A portion of the 1995 National Survey on Recreation and the Environment examined public opinion toward user fees as a means of funding recreation services on public lands, including campgrounds, boat ramps, trails, picnic areas, historic sites, restrooms, parking areas, special exhibits and presentations, visitor centers, and other facilities. Respondents were offered five choices to fund these services, including fees only, fees and taxes, taxes only, don't provide the service, and don't know. Sample frequencies indicated that over 95 percent of the respondents felt that fees or a combination of fees and taxes should be used to fund at least one of the services. Boat ramps, campgrounds, and special exhibits drew the most support for users fees, with over 80 percent of respondents indicating that user fees should be charged to cover at least part of the costs of providing these services.
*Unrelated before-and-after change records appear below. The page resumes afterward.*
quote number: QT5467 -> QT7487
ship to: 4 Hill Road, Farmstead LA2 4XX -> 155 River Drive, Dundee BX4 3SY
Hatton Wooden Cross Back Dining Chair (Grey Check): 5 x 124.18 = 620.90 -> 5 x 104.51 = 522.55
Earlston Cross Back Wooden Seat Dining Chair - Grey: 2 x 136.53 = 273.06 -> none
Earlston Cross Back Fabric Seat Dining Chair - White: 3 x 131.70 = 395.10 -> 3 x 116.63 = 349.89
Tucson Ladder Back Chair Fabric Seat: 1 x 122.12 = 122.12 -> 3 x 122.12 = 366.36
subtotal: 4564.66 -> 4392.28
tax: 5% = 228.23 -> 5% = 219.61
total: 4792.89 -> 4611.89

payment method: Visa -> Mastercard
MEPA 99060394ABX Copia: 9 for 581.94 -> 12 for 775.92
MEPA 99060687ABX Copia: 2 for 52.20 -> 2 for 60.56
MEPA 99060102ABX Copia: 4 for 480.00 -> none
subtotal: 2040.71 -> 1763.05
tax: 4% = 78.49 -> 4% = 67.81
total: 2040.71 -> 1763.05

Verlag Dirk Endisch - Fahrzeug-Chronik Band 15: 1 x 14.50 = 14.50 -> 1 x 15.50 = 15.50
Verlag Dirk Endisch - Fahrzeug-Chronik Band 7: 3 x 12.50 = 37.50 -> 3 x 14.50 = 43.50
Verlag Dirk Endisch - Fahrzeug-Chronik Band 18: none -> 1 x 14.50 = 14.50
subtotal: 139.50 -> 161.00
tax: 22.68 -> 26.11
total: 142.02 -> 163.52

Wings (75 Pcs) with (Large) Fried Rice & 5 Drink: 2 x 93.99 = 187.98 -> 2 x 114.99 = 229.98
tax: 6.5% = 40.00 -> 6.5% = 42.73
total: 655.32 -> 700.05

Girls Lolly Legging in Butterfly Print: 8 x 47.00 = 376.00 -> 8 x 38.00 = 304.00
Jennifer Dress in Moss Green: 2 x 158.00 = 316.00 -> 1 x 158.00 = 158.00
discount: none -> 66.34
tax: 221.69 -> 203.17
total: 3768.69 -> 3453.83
User fees were least favored for picnic areas, historic sites, and restrooms. Restrooms were the only case in which less than 50 percent of the public favored the use of fees to cover at least part of the provision costs. The only service for which at least 50 percent of the public did not feel taxes should be used at least in part to cover the costs of provision was for boat ramps.
Logistic regression models were used to examine the socioeconomic factors explaining support for fees. The model included variables on age, ethnicity, income, household size, education, gender, and region of the country. Findings were somewhat mixed. However, in a general fee model and in a number of specific service models, income and ethnicity surfaced as significant explanatory variables, indicating that concerns about fairness in the implementation of fees are not unfounded. Moreover, a number of regional differences emerged, indicating differing levels of support for user fees around the country.
Bowker, J. Michael; Cordell, H. Ken; Johnson, Cassandra Y. 1999. User fees for recreation services on public lands: a national assessment. Journal of Park and Recreation Administration. 17(3): 1-14.